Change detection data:
□ □ □ □ □ □ □
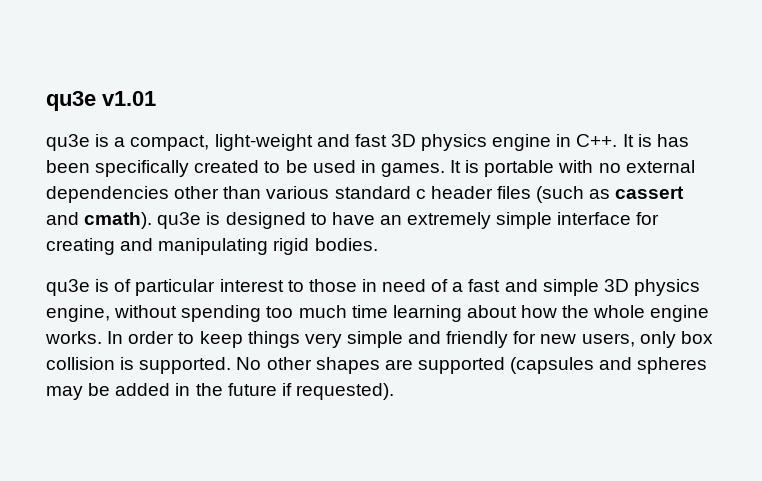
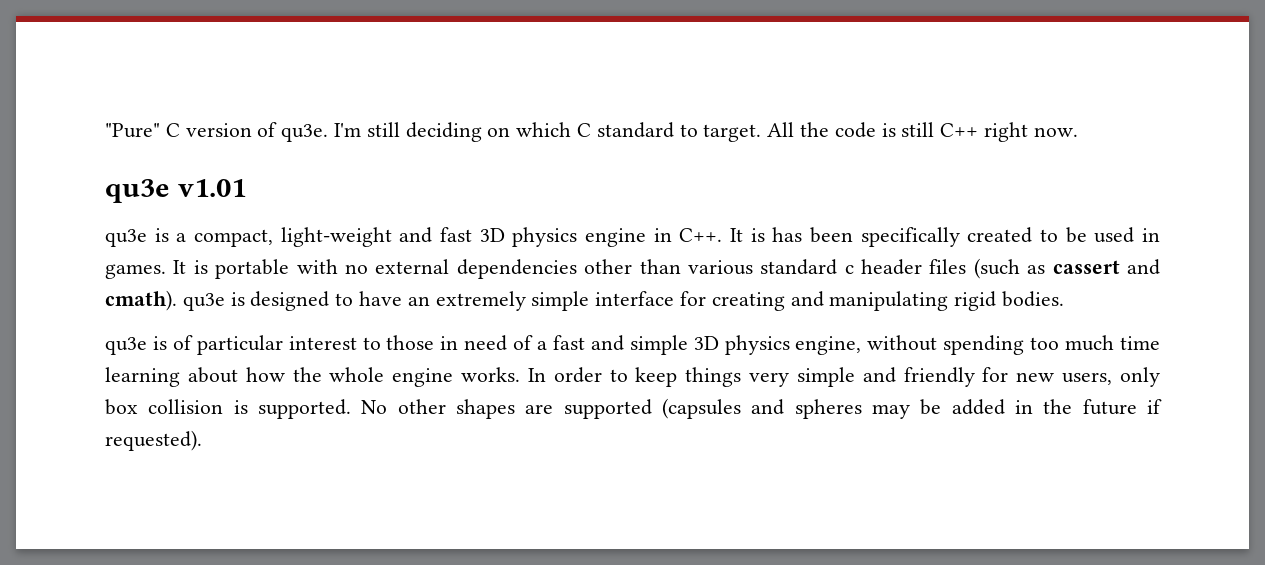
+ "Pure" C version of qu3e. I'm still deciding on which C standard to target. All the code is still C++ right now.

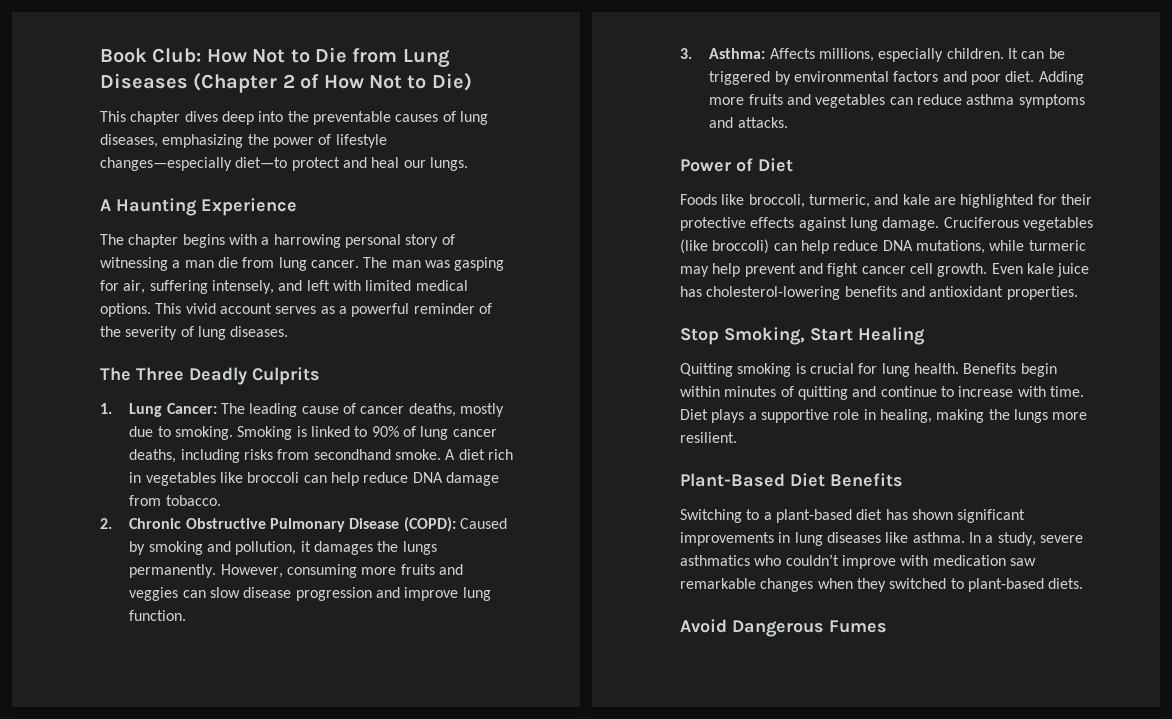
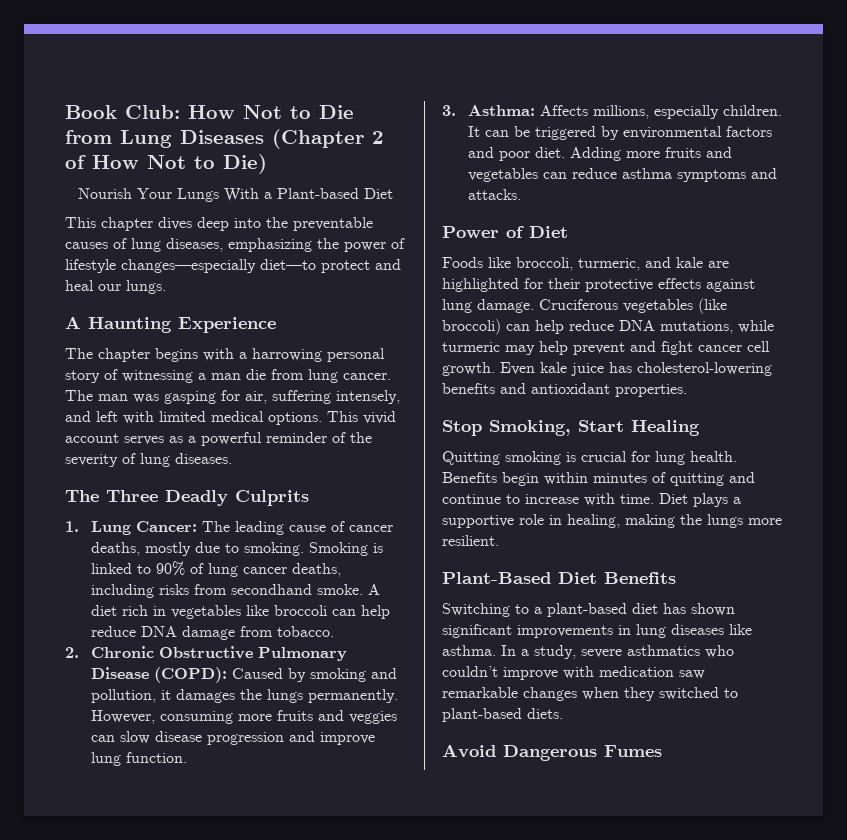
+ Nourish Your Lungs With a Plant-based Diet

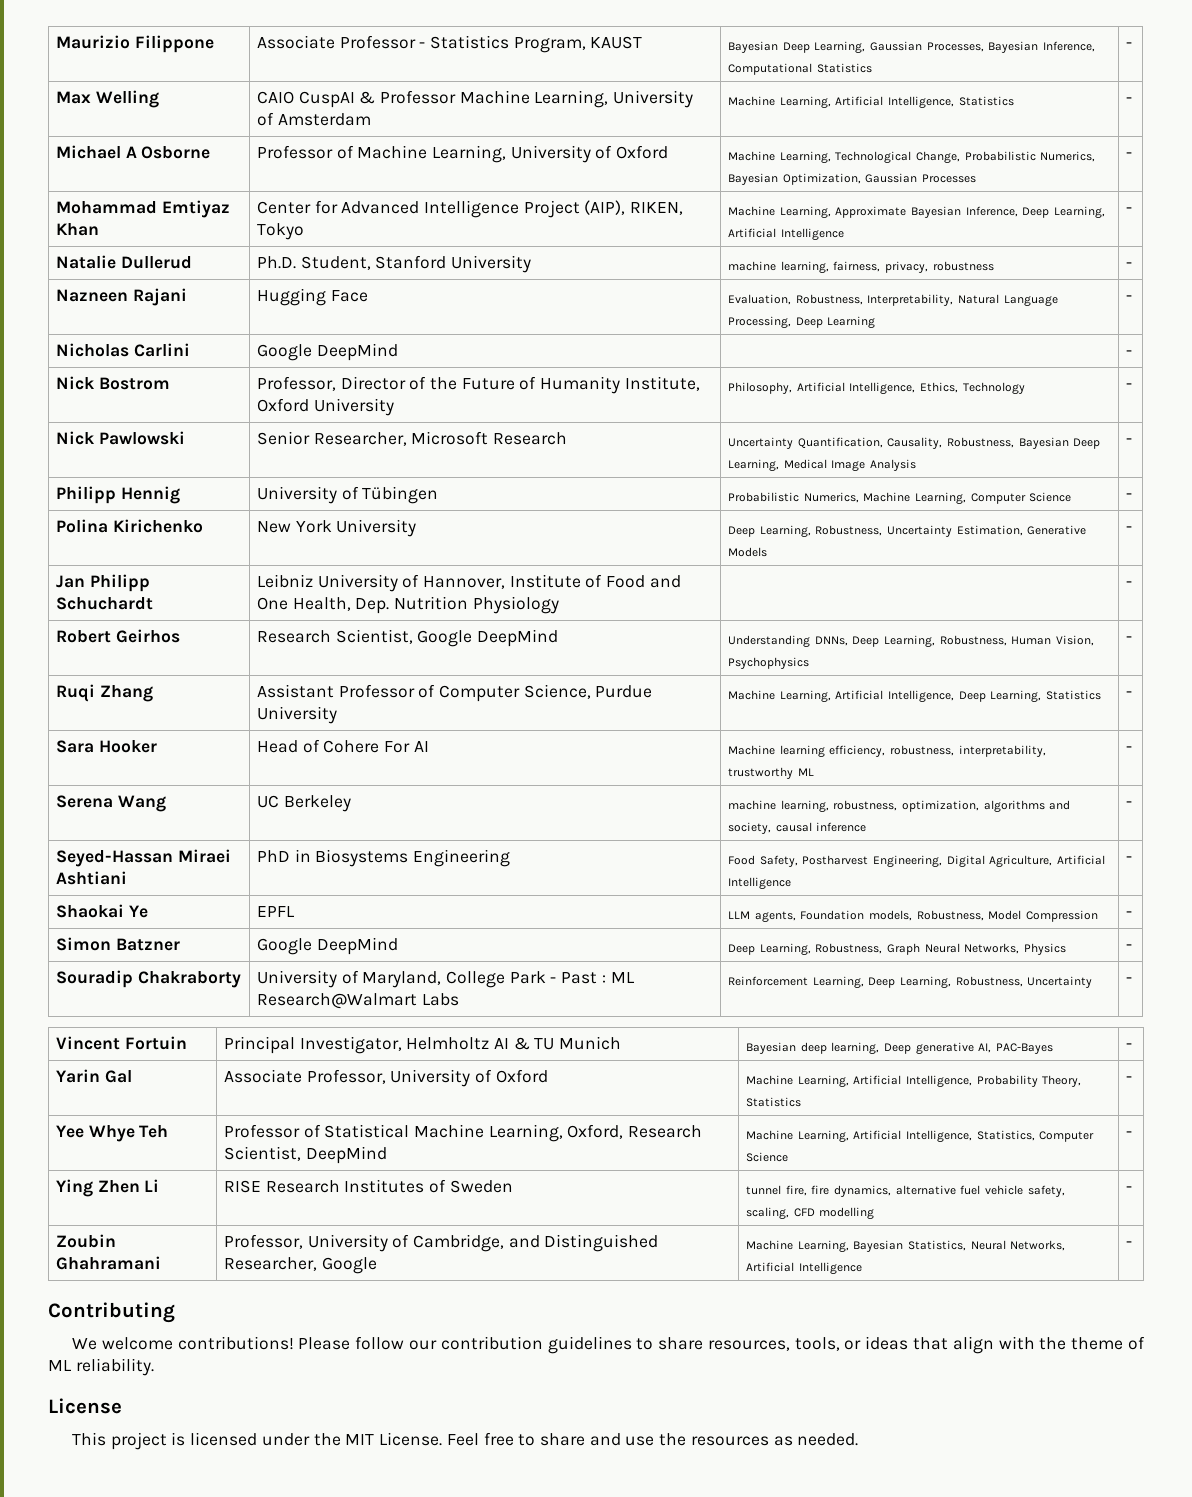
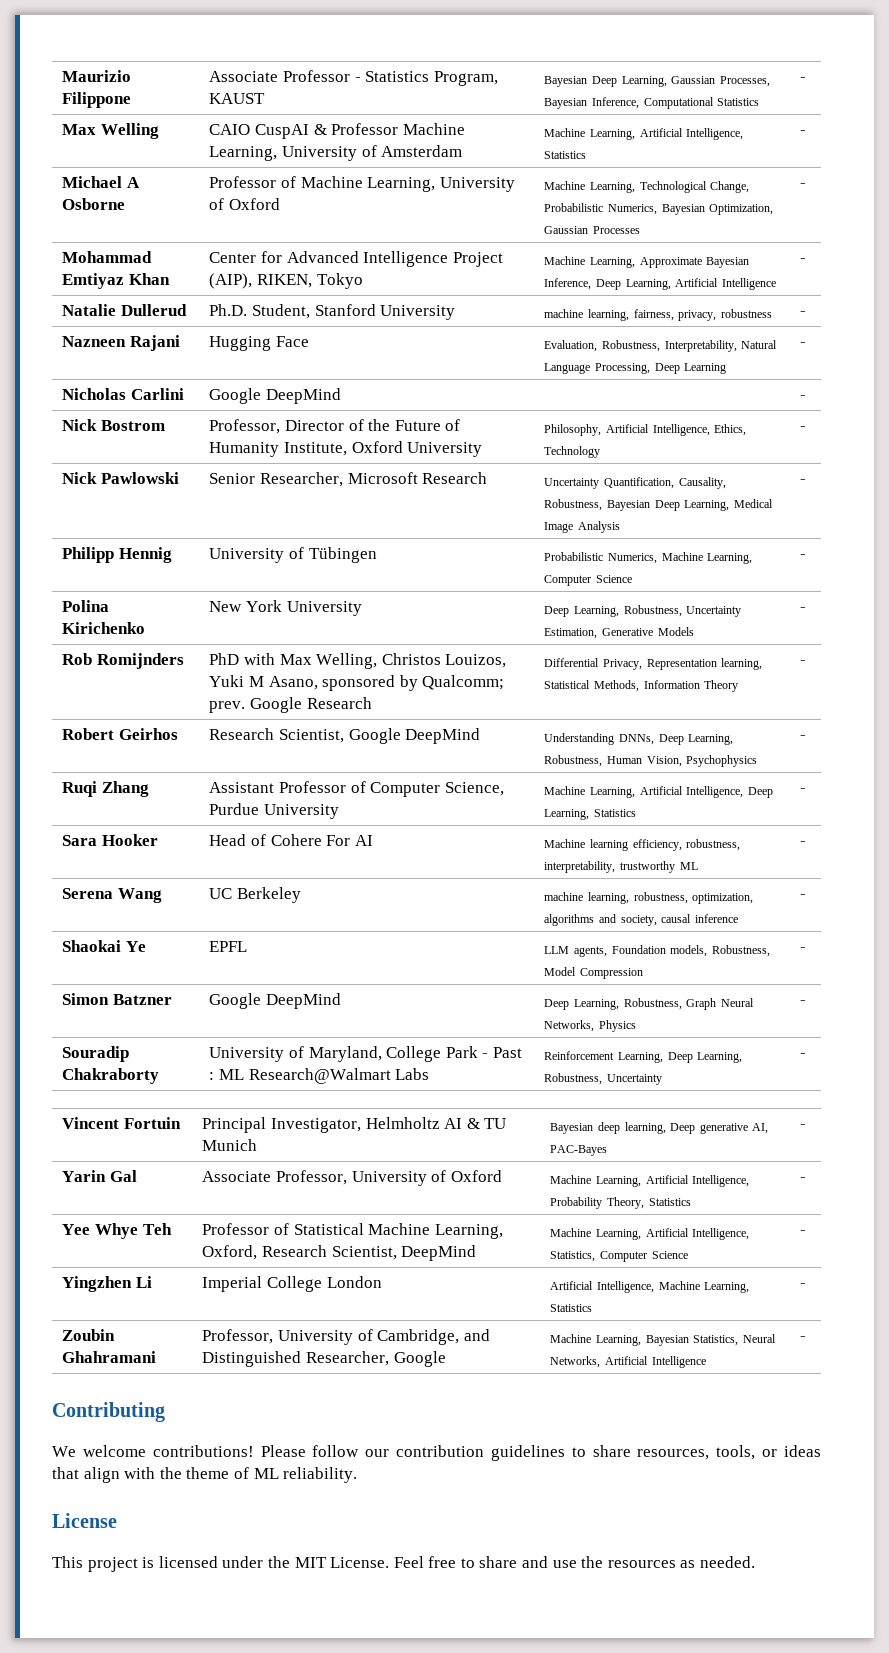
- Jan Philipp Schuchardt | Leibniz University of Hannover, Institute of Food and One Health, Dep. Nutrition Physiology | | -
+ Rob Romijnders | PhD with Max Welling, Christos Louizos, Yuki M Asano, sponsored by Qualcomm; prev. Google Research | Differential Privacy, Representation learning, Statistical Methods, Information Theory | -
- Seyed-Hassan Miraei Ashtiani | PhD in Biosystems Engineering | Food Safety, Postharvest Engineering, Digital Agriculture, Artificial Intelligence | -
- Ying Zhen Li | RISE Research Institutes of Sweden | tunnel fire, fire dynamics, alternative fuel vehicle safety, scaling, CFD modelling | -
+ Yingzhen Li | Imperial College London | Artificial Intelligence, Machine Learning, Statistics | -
□ □ □ □ □ □ □
> Description of the task
Each entry, word for word, belongs in your answer; each picture does not.

> Response
+ "Pure" C version of qu3e. I'm still deciding on which C standard to target. All the code is still C++ right now.

+ Nourish Your Lungs With a Plant-based Diet

- Jan Philipp Schuchardt | Leibniz University of Hannover, Institute of Food and One Health, Dep. Nutrition Physiology | | -
+ Rob Romijnders | PhD with Max Welling, Christos Louizos, Yuki M Asano, sponsored by Qualcomm; prev. Google Research | Differential Privacy, Representation learning, Statistical Methods, Information Theory | -
- Seyed-Hassan Miraei Ashtiani | PhD in Biosystems Engineering | Food Safety, Postharvest Engineering, Digital Agriculture, Artificial Intelligence | -
- Ying Zhen Li | RISE Research Institutes of Sweden | tunnel fire, fire dynamics, alternative fuel vehicle safety, scaling, CFD modelling | -
+ Yingzhen Li | Imperial College London | Artificial Intelligence, Machine Learning, Statistics | -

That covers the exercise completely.